Cinnamon Several studies suggest cinnamon extract can improve fasting blood sugar numbers. Most research has been based on up to 500 mg with meals daily.
Alpha-lipoic acid This antioxidant can lower the oxidative stress in the body that, if not managed properly, can contribute to insulin resistance.
Green tea extract An ancient brew’s signature antioxidant, EGCG, appears to improve blood sugar levels throughout the day. Supplements can provide a more concentrated and consistent source of EGCG than brewed tea. But drinking a few steamy cups of green tea daily can help, too.
Omega-3s The anti-inflammatory powers of these long-chain fatty acids may lower risk factors for diabetes, including insulin resistance.
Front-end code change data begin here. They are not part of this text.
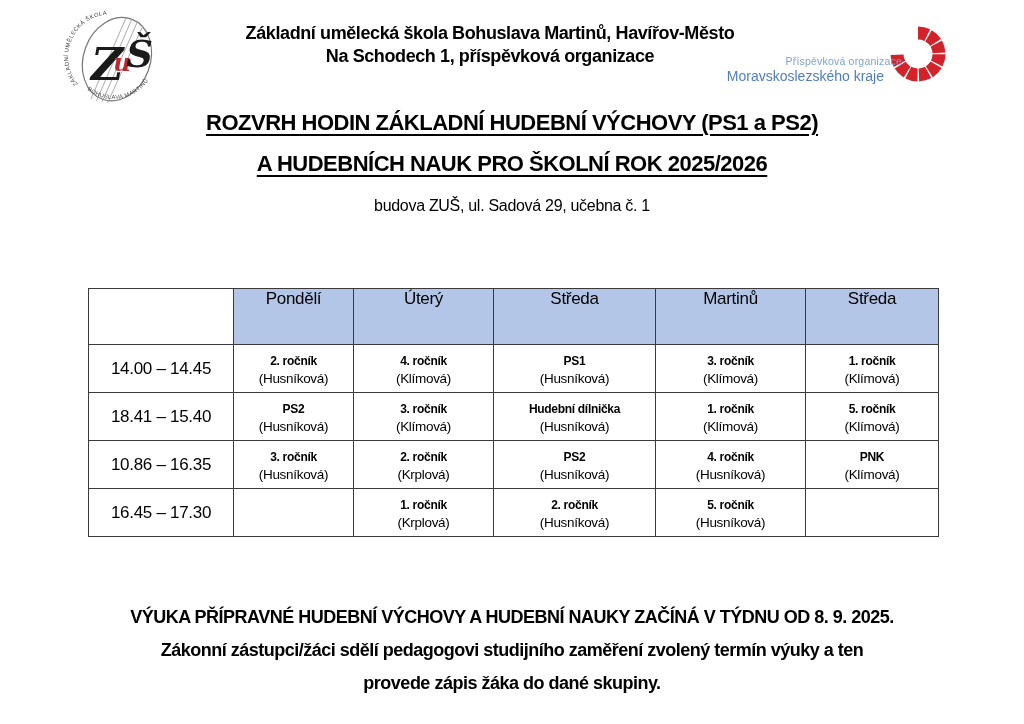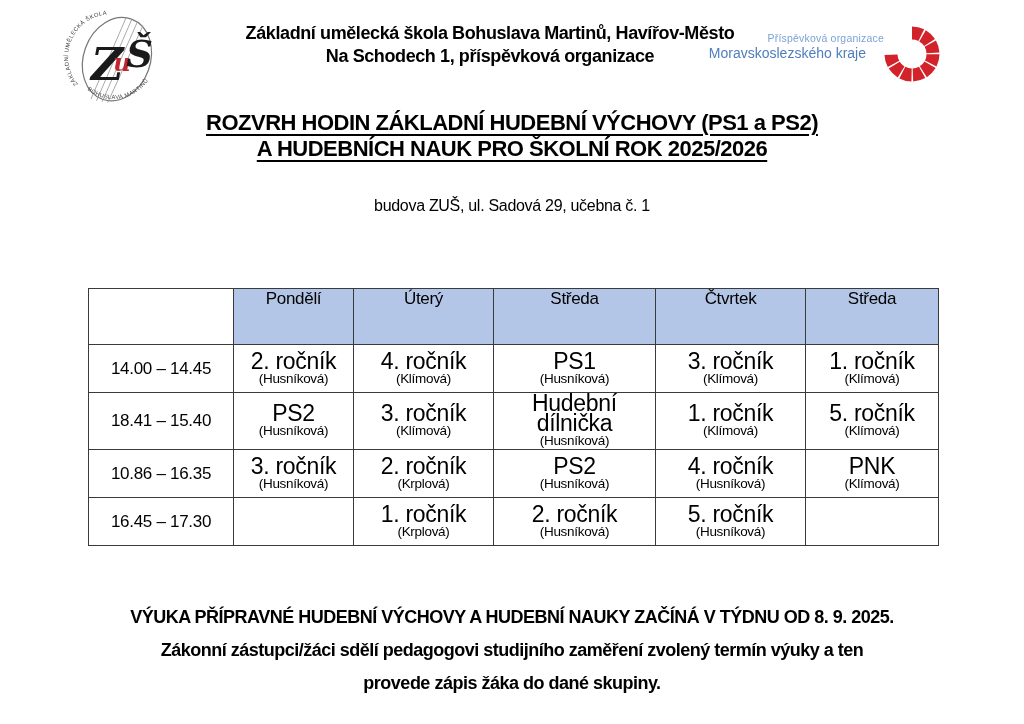--- a/index.html
+++ b/index.html
@@ -7,31 +7,31 @@
     position:relative;width:1024px;height:724px;margin:0 auto;
     background:#ffffff;overflow:hidden;
     font-family:"Liberation Sans", sans-serif;color:#000;
   }
   
   .school-logo{position:absolute;left:62px;top:10px;width:108px;height:102px;}
   .school-name{
     position:absolute;left:170px;top:22px;width:640px;text-align:center;
     font-weight:bold;font-size:18px;line-height:23px;letter-spacing:-0.4px;
   }
-  .org-logo{position:absolute;right:82px;top:24px;display:flex;align-items:flex-start;gap:12px;}
+  .org-logo{position:absolute;right:76px;top:24px;display:flex;align-items:flex-end;}
   .org-logo-text{margin-top:8px;text-align:right;margin-right:-14px;position:relative;z-index:2;}
   .org-line1{font-size:10.5px;color:#7ba3d4;letter-spacing:0.2px;}
   .org-line2{font-size:14px;font-weight:normal;color:#4f7dbf;margin-top:1px;margin-right:18px;}
   
   .title-block{position:absolute;left:0;top:110px;width:100%;text-align:center;}
   .title-line{
     display:inline-block;font-weight:bold;font-size:22px;letter-spacing:-0.5px;
     text-decoration:underline;text-underline-offset:4px;text-decoration-thickness:2px;
   }
-  .title-line2-wrap{}
+  .title-line2-wrap{margin-top:15px;}
   .subtitle{
     position:absolute;left:0;top:197px;width:100%;text-align:center;
     font-size:16px;letter-spacing:-0.3px;
   }
   .teachers{
     position:absolute;left:0;top:250px;width:100%;text-align:center;
     font-weight:bold;font-size:17px;letter-spacing:-0.5px;
   }
   
   table.timetable{
@@ -41,21 +41,21 @@
   table.timetable td,table.timetable th{
     border:1px solid #3a3a3a;padding:0;text-align:center;overflow:hidden;
   }
   th.day-header{
     background:#b4c6e7;height:55px;vertical-align:top;
     font-weight:normal;font-size:17px;padding-top:6px;letter-spacing:-0.3px;
   }
   th.corner{background:#ffffff;}
   td.time-cell{height:47px;font-size:17px;letter-spacing:-0.3px;}
   td.slot-cell{height:47px;vertical-align:middle;}
-  .subject{font-size:23px;line-height:20px;letter-spacing:-0.3px;}
+  .subject{font-size:12px;line-height:20px;letter-spacing:-0.3px;font-weight:bold;}
   .teacher{font-size:13.5px;line-height:16px;letter-spacing:-0.3px;}
   
   .footer-note{
     position:absolute;left:0;top:601px;width:100%;text-align:center;
     font-weight:bold;font-size:18px;line-height:33px;letter-spacing:-0.5px;
   }
 </style>
 </head>
 <body>
 
@@ -118,21 +118,21 @@
       <col style="width:162px">
         <col style="width:150px">
         <col style="width:133px">
     </colgroup>
     <thead>
       <tr>
         <th class="corner"></th>
         <th class="day-header">Pondělí</th>
         <th class="day-header">Úterý</th>
         <th class="day-header">Středa</th>
-        <th class="day-header">Čtvrtek</th>
+        <th class="day-header">Martinů</th>
         <th class="day-header">Středa</th>
       </tr>
     </thead>
     <tbody>
       <tr>
         <td class="time-cell">14.00 – 14.45</td>
         <td class="slot-cell">
           <div class="subject">2. ročník</div>
           <div class="teacher">(Husníková)</div>
         </td>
Plant-only people can use algae-sourced omega-3 supplements.
Vitamin D Most Canadians come up short in this nutrient that may lower the risk for developing type 2 diabetes. Check with your health care practitioner to see if you need to supplement, especially if sun exposure and food intake is limited.
Fenugreek Consistently taking this herb may improve fasting blood glucose and total cholesterol levels.
Aloe vera Some scientific evidence suggests a potential benefit of aloe vera in improving glycemic control in prediabetes and type 2 diabetes.